● **Work required**:
From the records below, please repeat exactly the line that has "- chmod +x setup_llm_env.sh", the line that has "su -c ./llm-finetuning-setup.sh", and every line between them, and nothing else.

● **Data for this task**:
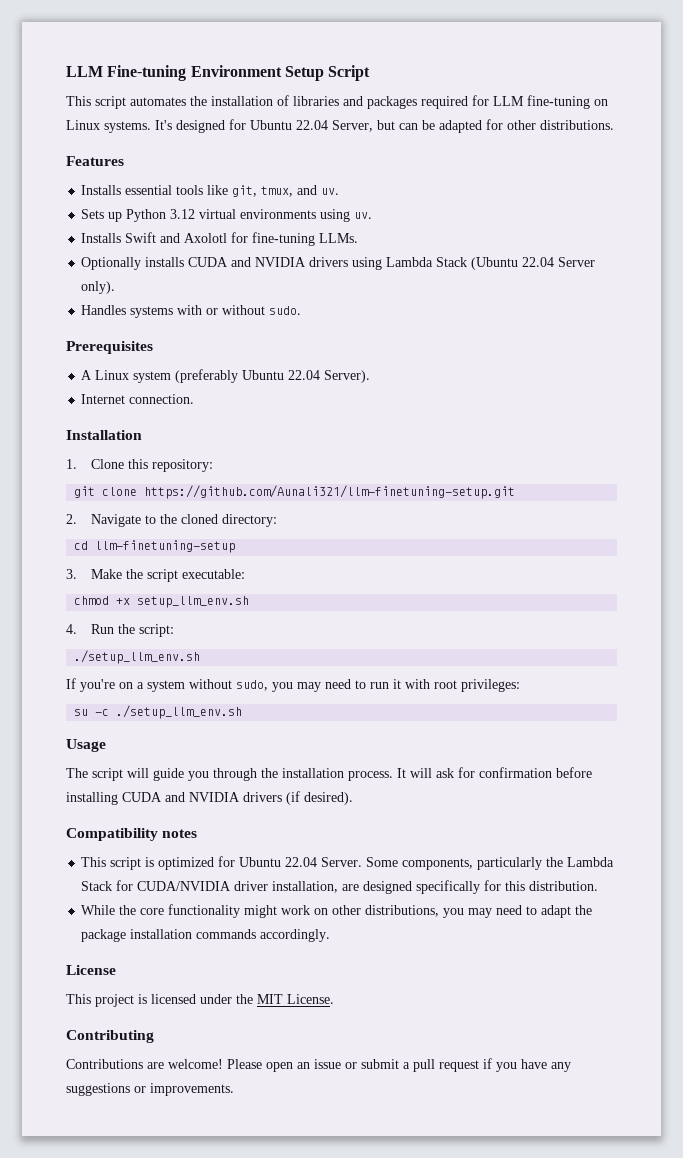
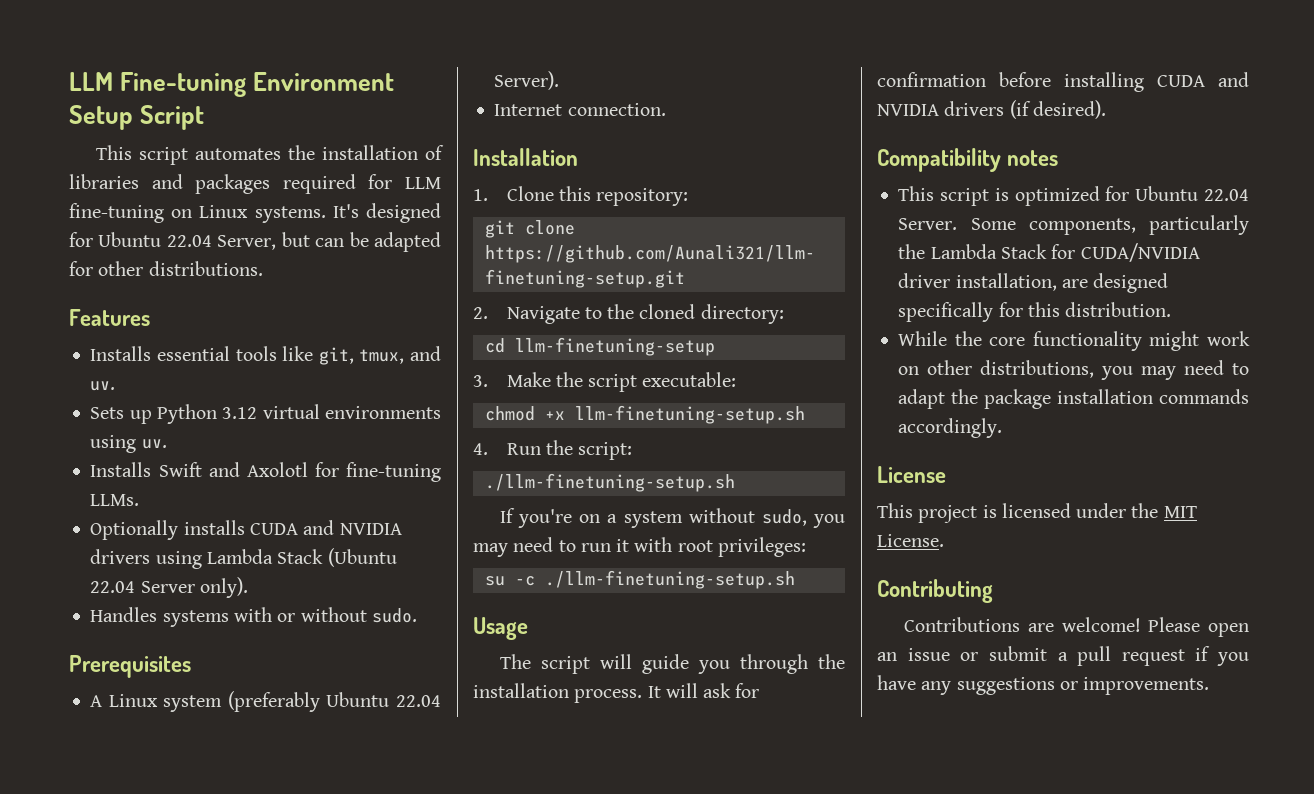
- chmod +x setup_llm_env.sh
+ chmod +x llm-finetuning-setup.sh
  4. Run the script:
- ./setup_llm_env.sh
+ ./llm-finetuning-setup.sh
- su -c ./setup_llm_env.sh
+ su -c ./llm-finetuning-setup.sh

==

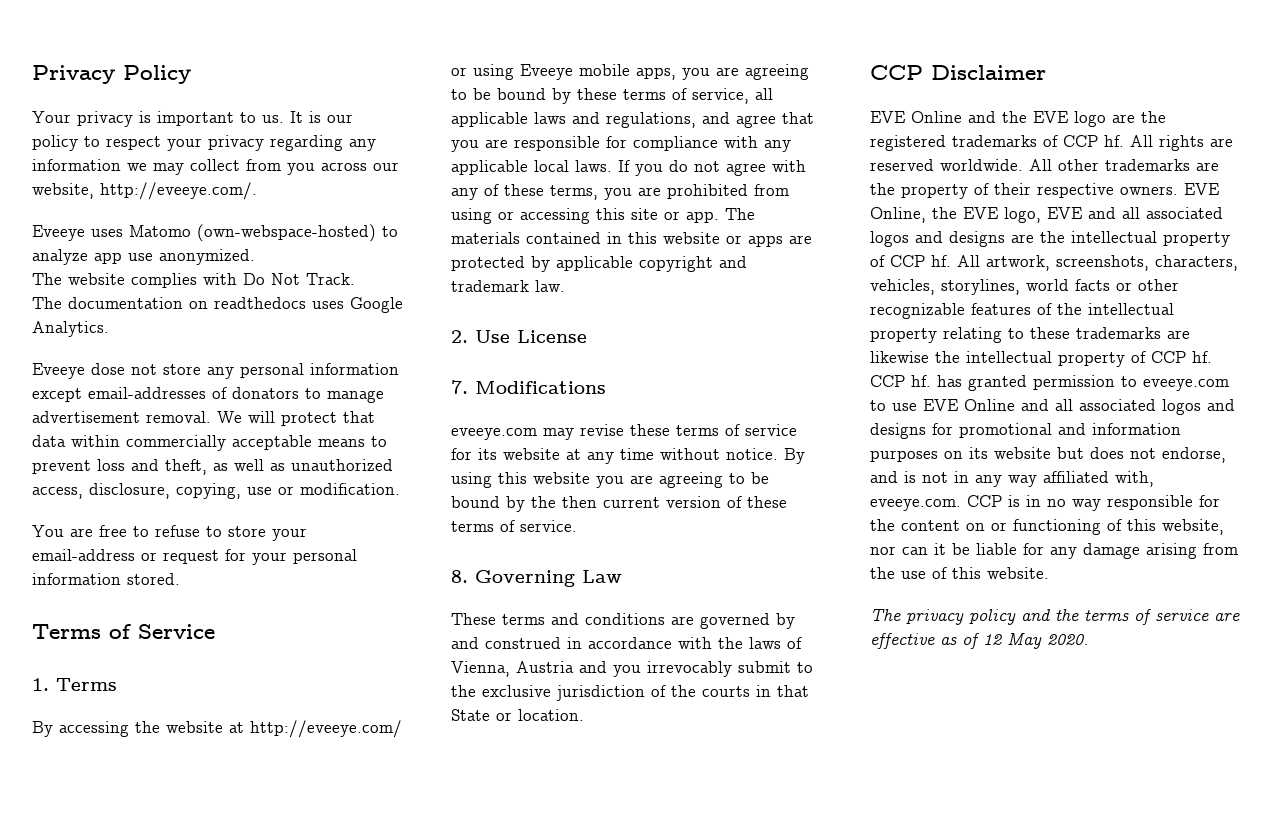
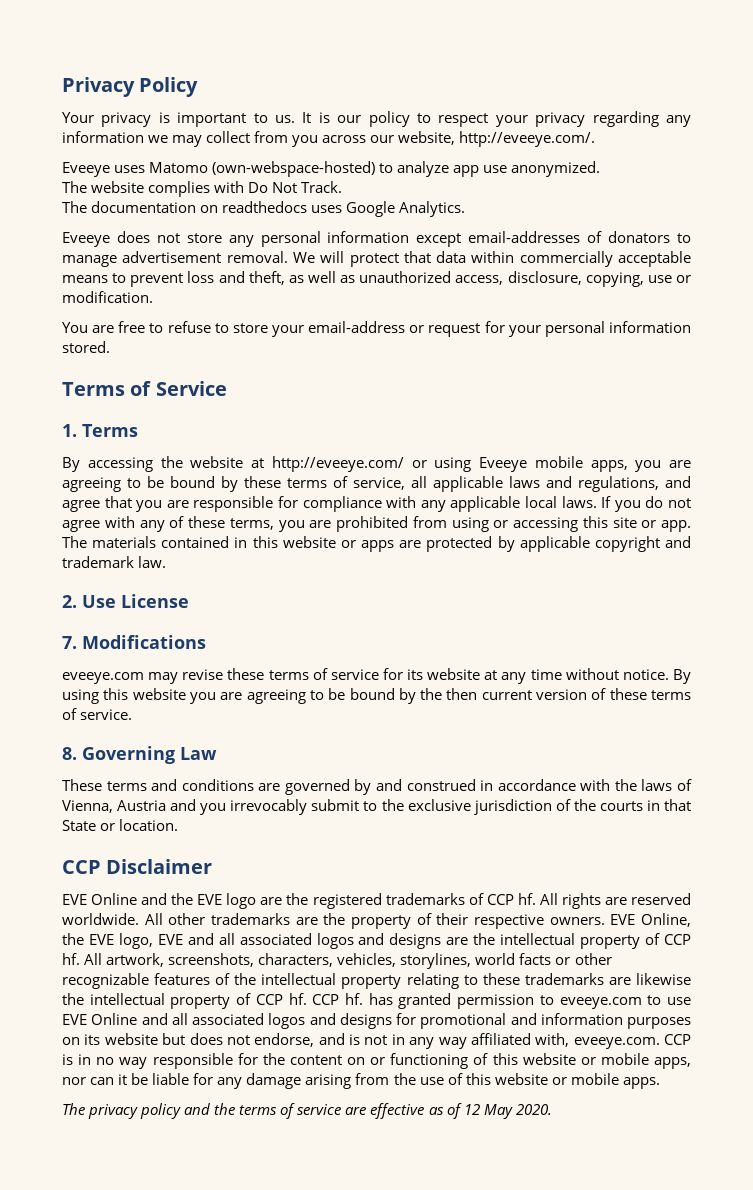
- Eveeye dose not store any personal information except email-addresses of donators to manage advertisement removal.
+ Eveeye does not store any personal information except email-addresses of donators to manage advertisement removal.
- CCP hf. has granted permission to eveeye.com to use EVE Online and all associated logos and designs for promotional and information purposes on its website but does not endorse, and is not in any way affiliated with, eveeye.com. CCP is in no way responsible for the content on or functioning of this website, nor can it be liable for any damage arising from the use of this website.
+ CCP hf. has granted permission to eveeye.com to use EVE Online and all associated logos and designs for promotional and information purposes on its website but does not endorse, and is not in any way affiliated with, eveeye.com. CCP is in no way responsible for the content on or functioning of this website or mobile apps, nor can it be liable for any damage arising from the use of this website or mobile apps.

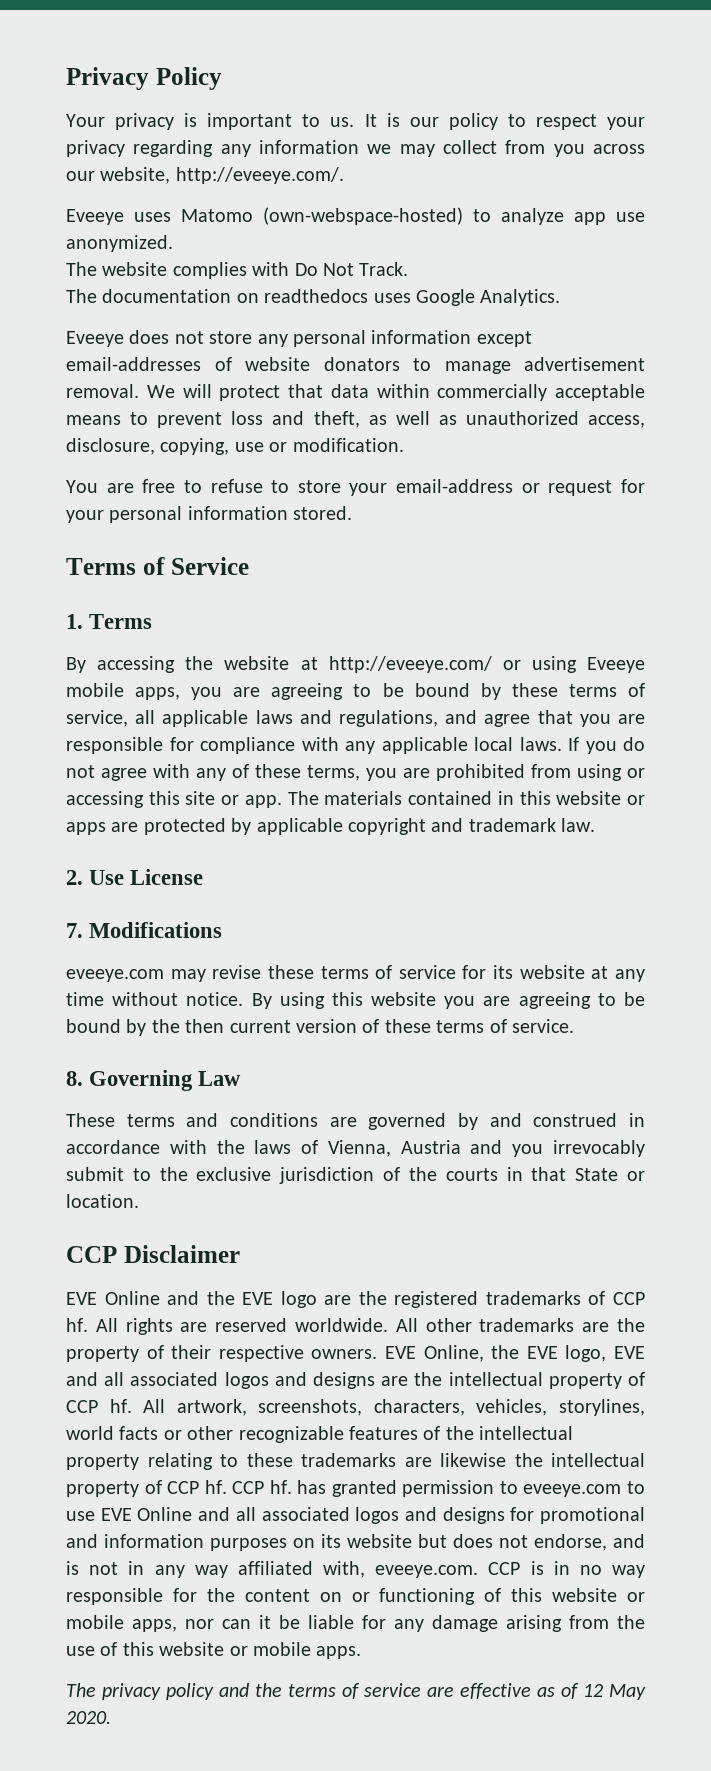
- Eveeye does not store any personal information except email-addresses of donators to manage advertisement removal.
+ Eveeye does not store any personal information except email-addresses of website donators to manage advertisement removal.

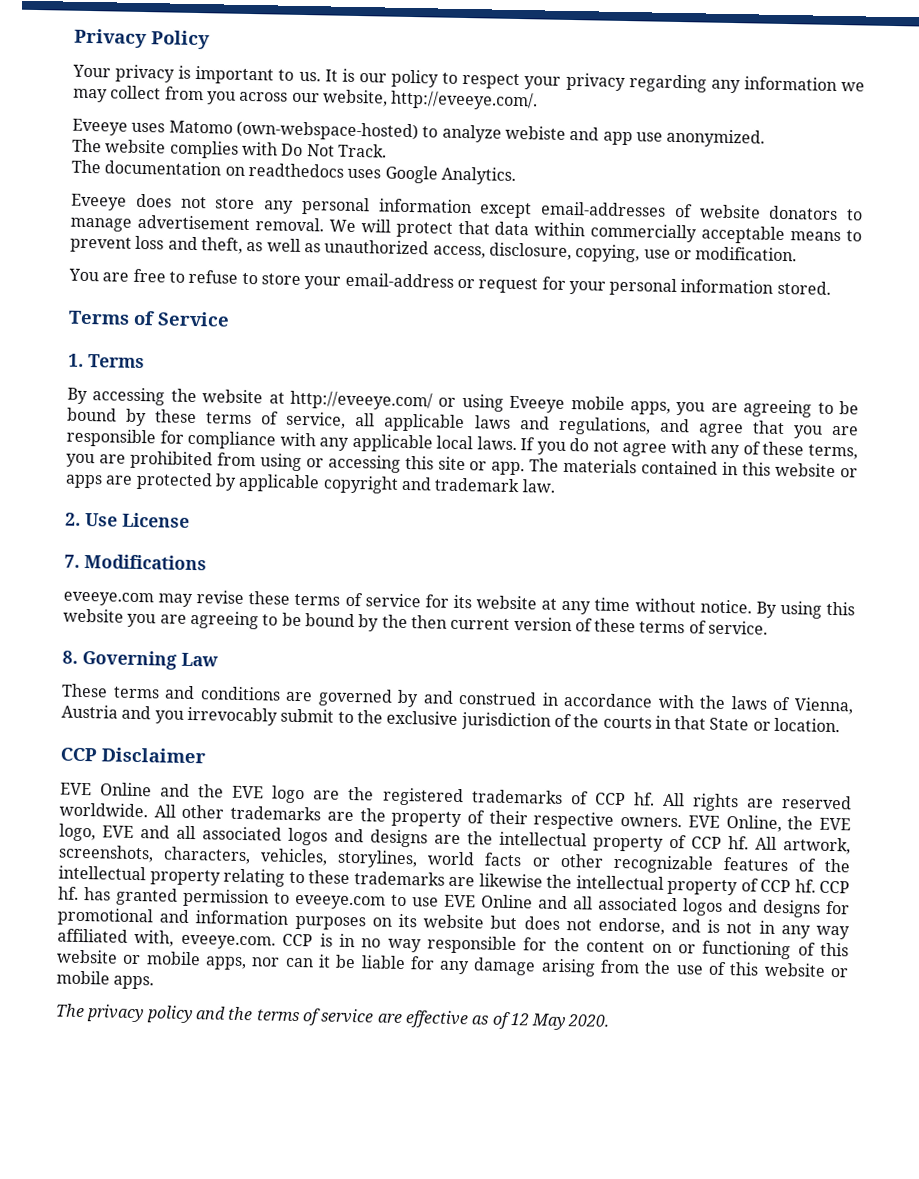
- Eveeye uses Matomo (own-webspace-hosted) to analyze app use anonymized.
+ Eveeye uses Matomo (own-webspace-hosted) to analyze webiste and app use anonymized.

● **Answer below**:
- chmod +x setup_llm_env.sh
+ chmod +x llm-finetuning-setup.sh
  4. Run the script:
- ./setup_llm_env.sh
+ ./llm-finetuning-setup.sh
- su -c ./setup_llm_env.sh
+ su -c ./llm-finetuning-setup.sh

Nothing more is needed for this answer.